Solving unconstrained binary polynomial programs with limited reach: Application to low autocorrelation binary sequences
提出一种新的动态规划方法,专门求解具有有限可达范围的无约束二元多项式规划问题,首次在低自相关二元序列问题上求解了多个此前未解实例。
Unconstrained Binary Polynomial Programs (UBPs) are a class of optimization problems relevant in a broad array of fields. In this paper, we examine an example from communication engineering, namely low autocorrelation binary sequences and propose a new dynamic programming approach that is particularly effective on UBP instances that have a limited so-called reach, which is a metric that states the maximum difference between any two variable indices across all monomials in the UBP. Based on the reach, the dynamic programming approach decomposes the problem into a number of overlapping stages that can be solved in parallel. On a set of publicly available low autocorrelation binary sequence problems, we demonstrate the superiority of the approach by showing that the method solves to optimality for the first time several previously unsolved instances.
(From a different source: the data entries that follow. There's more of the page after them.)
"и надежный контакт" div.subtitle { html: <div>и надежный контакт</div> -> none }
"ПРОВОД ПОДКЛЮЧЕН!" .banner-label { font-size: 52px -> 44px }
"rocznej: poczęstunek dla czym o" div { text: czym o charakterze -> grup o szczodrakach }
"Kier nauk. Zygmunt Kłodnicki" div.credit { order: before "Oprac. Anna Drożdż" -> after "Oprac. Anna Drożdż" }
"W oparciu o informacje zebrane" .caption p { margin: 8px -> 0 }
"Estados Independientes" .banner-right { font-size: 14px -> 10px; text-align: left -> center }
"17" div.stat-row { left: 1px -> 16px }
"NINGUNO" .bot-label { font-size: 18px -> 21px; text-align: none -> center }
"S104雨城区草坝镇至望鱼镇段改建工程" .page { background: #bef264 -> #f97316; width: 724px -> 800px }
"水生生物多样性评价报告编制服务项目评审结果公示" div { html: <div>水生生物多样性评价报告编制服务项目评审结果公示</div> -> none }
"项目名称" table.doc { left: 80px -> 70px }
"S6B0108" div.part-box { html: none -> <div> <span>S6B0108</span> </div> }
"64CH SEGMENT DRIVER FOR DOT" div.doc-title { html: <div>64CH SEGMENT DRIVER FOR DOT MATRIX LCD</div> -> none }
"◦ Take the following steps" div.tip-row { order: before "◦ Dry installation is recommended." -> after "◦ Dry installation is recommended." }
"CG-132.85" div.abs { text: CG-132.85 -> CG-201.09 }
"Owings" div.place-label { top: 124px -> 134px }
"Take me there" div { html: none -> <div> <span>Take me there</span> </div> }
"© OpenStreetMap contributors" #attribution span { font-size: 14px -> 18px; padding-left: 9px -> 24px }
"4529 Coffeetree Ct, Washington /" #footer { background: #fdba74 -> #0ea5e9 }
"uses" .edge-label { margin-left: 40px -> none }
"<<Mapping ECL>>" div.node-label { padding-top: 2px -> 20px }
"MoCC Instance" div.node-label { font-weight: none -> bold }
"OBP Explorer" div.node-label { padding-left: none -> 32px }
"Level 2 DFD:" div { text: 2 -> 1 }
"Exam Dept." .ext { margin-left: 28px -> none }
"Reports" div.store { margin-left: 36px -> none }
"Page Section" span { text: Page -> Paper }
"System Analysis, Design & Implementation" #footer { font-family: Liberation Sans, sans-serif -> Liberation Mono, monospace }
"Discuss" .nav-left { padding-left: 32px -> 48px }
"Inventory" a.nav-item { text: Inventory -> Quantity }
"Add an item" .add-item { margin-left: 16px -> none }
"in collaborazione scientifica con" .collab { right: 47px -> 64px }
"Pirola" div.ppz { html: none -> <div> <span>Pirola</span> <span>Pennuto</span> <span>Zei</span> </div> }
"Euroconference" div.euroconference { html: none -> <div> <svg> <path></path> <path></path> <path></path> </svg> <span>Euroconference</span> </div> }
In particular, we provide a direct comparison between the proposed method and a modern version of a previously proposed dynamic program for UBPs. We give a detailed analysis of the connection between the two different algorithms and demonstrate that the advantage of the proposed dynamic program is in its ability to implicitly identify the multilinear polynomials that are required in the recursive steps of the two dynamic programs. For perspective, a comparison to several other methods is also provided.